# Why use Visual Transformers instead of CNN?

CNN have drawbacks

- inductive bias (anything which makes the algorithm learn one pattern instead of another pattern), e.g. locality: CNN model uses convolutions to build feature maps to gain high-level representation of image to classify it correctly, but sometimes we don't need to do a lot of local convolution operations for that (look at the picture of tiger, to find the tiger we just need to look at the whole picture and find color incosistency between plants and tiger fur);

![image.png](attachment:image.png)

- translation equivariance (CNN processes different parts of image with the same algorithm and, as a result, looks for some image details (e.g. wheels, eyes, faces) in image places where there is no place for them (sky, sea, forest, etc.)).

# Vision Transformer (ViT)

Main idea: 

- split image into fixed-size patches (9, 16 or more patches)
- linearly embed patches and add 1D position embeddings (2D postion embeddings don't work better)
- in order to perform classification add an extra learnable “classification token” at the begining of the patch sequence
- pass this sequence through the Transformer encoder
- state of “classification token” ot the output of the Transformer encoder serves as the image representation
- use MLP head (two layers with GeLU activation) for classification 

![image.png](attachment:image.png)

![image-2.png](attachment:image-2.png)


## ViT: variants

![image-3.png](attachment:image-3.png)

As an alternative to raw image patches, the input sequence can be formed from feature maps of a CNN.

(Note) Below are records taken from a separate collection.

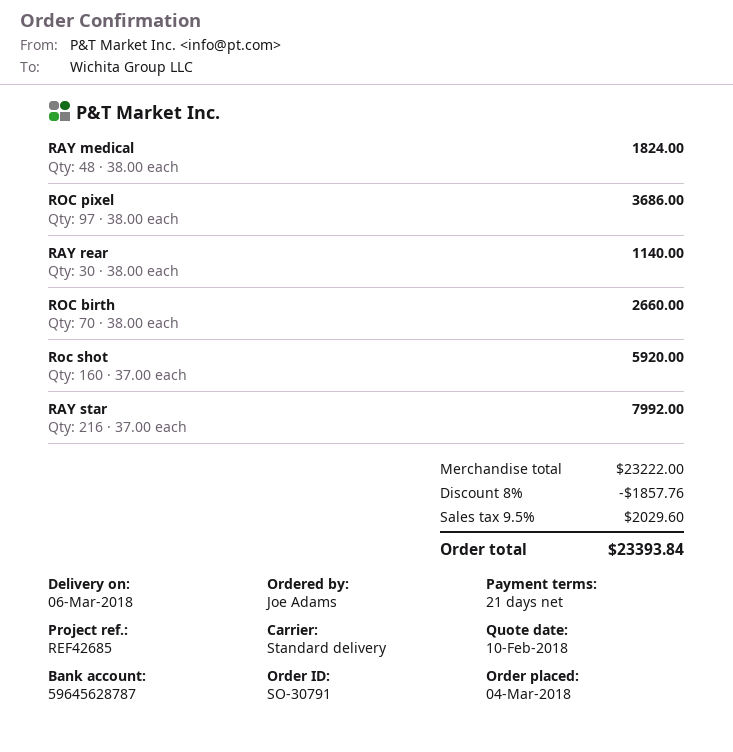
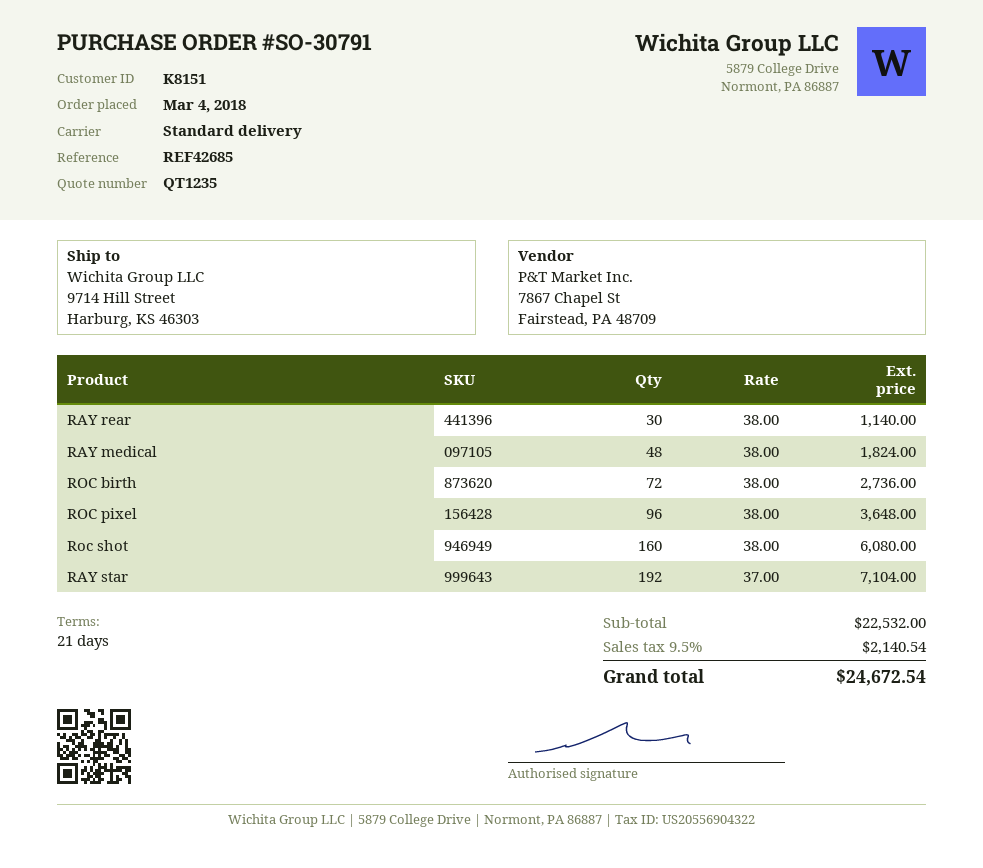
ROC pixel: 97 x 38.00 = 3686.00 -> 96 x 38.00 = 3648.00
ROC birth: 70 x 38.00 = 2660.00 -> 72 x 38.00 = 2736.00
Roc shot: 160 x 37.00 = 5920.00 -> 160 x 38.00 = 6080.00
RAY star: 216 x 37.00 = 7992.00 -> 192 x 37.00 = 7104.00
subtotal: 23222.00 -> 22532.00
discount: 8% = 1857.76 -> none
tax: 9.5% = 2029.60 -> 9.5% = 2140.54
total: 23393.84 -> 24672.54

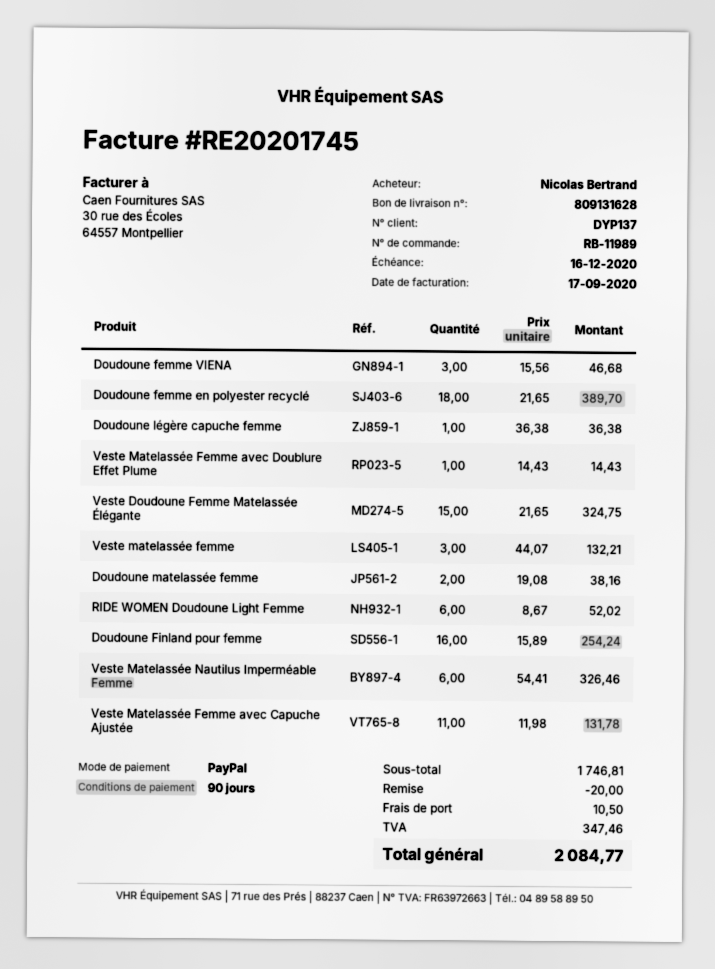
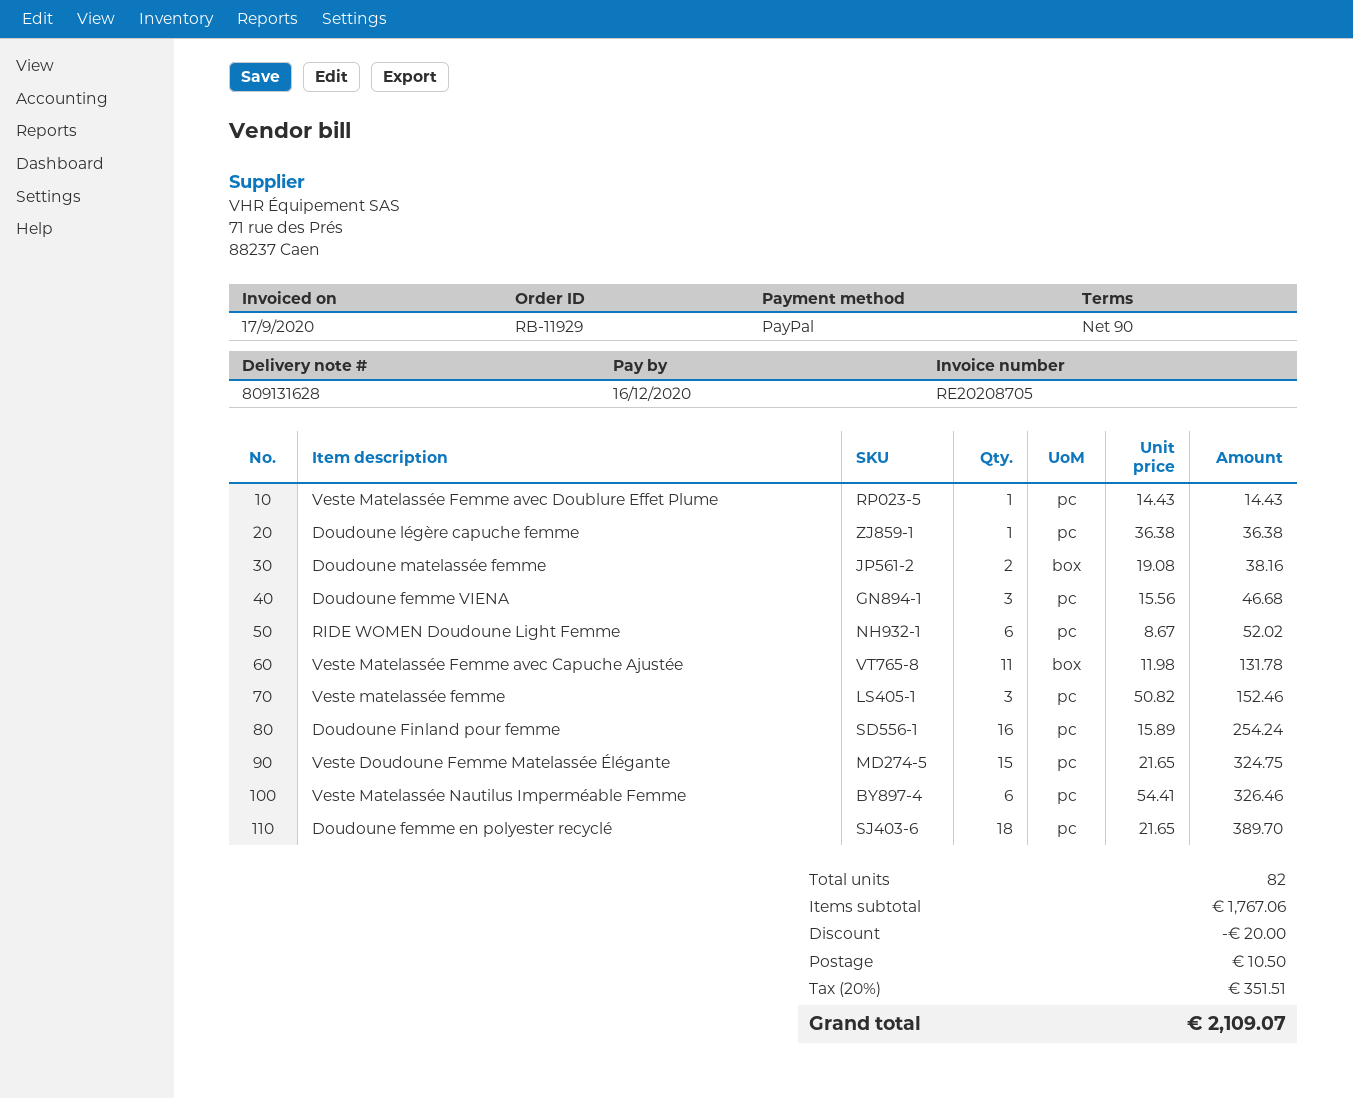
order number: RB-11989 -> RB-11929
invoice number: RE20201745 -> RE20208705
Veste matelassée femme: 3 x 44.07 = 132.21 -> 3 x 50.82 = 152.46
subtotal: 1746.81 -> 1767.06
tax: 347.46 -> 351.51
total: 2084.77 -> 2109.07

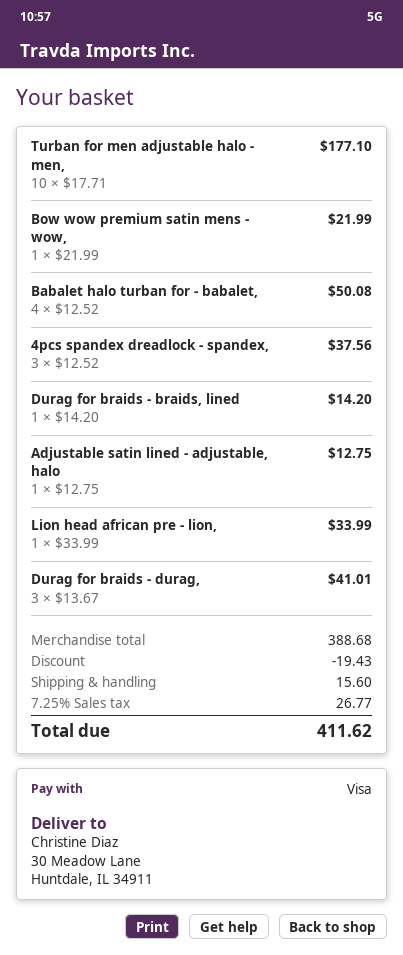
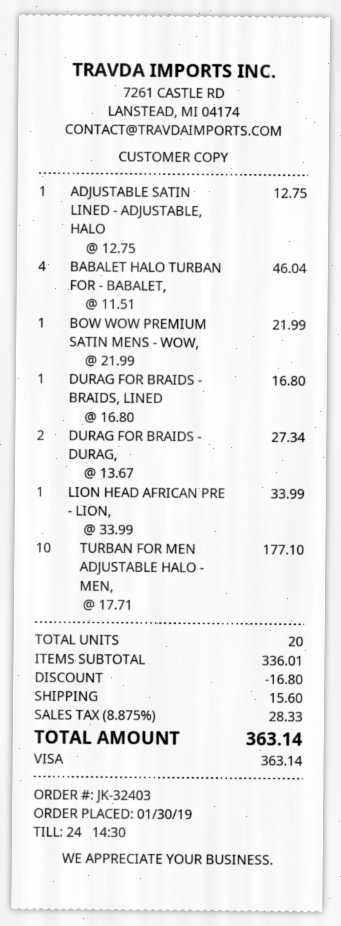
Babalet halo turban for - babalet,: 4 x 12.52 = 50.08 -> 4 x 11.51 = 46.04
4pcs spandex dreadlock - spandex,: 3 x 12.52 = 37.56 -> none
Durag for braids - braids, lined: 1 x 14.20 = 14.20 -> 1 x 16.80 = 16.80
Durag for braids - durag,: 3 x 13.67 = 41.01 -> 2 x 13.67 = 27.34
subtotal: 388.68 -> 336.01
discount: 19.43 -> 16.80
tax: 7.25% = 26.77 -> 8.875% = 28.33
total: 411.62 -> 363.14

![image-5.png](attachment:image-5.png)

## ViT: results

![image-4.png](attachment:image-4.png)

# ViT vs CNN:

Unlike CNN with local conv operations, attention heads of ViT usually look for a large distance, but some of them look locally.

![image-6.png](attachment:image-6.png)

# Swin (Shifted windows) Transformer

Main idea: attention of classic ViT model has quadratic computation complexity, which will grow rapidly with the growth of image resolution + word tokens of classic transformers have fixed size while visual elements can vary substantially in scale. To handle this, Swin transformer builds hierarchical feature maps by starting from small-sized patches (outlined in gray on image below), and for each map computes self-attention only within some local patch (shown in red on image below) and gradually merges neighboring patches in deeper layers. The linear computational complexity is achieved by computing self-attention localy within non-overlapping windows that partition an image (outlined in red). The number of patches in each window is fixed, and thus the complexity becomes linear to image size.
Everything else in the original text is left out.